◆ Your objective ◆
From the records below, copy every line that contains the word "issues".

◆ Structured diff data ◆
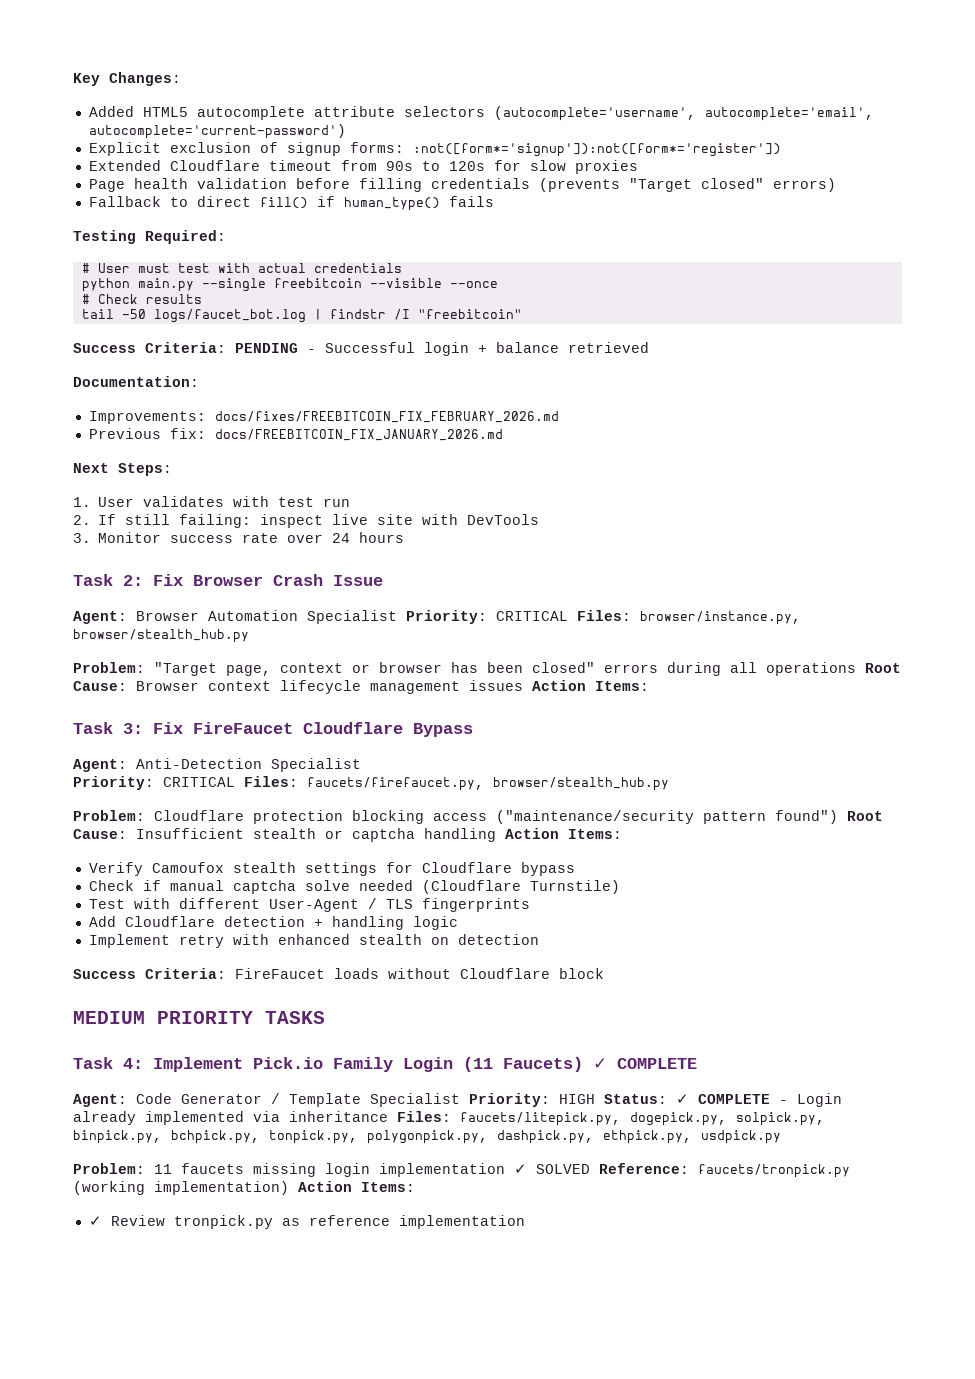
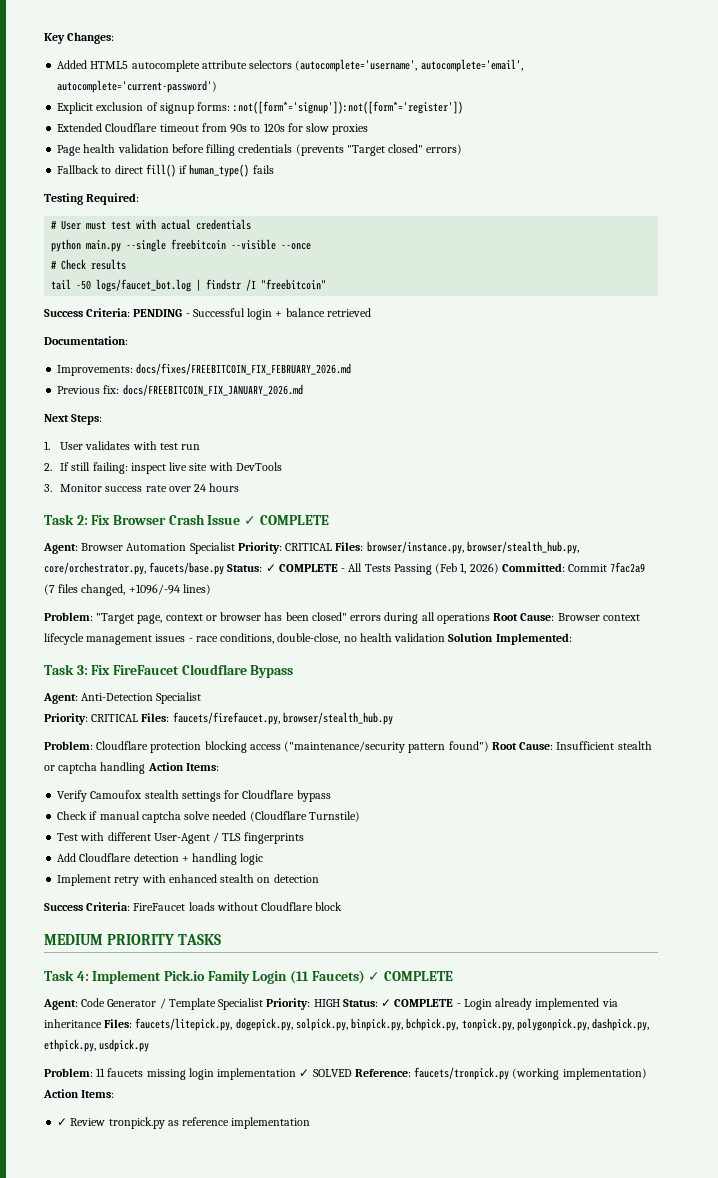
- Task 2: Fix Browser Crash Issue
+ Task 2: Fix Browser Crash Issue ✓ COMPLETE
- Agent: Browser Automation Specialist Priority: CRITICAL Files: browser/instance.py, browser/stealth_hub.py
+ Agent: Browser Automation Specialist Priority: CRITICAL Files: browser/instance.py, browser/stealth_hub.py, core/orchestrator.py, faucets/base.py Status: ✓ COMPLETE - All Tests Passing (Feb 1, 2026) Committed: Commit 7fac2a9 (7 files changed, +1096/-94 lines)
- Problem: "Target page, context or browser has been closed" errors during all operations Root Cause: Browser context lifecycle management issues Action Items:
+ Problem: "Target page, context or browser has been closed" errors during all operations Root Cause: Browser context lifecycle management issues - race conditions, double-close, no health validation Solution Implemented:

◆ Output of the task ◆
- Problem: "Target page, context or browser has been closed" errors during all operations Root Cause: Browser context lifecycle management issues Action Items:
+ Problem: "Target page, context or browser has been closed" errors during all operations Root Cause: Browser context lifecycle management issues - race conditions, double-close, no health validation Solution Implemented:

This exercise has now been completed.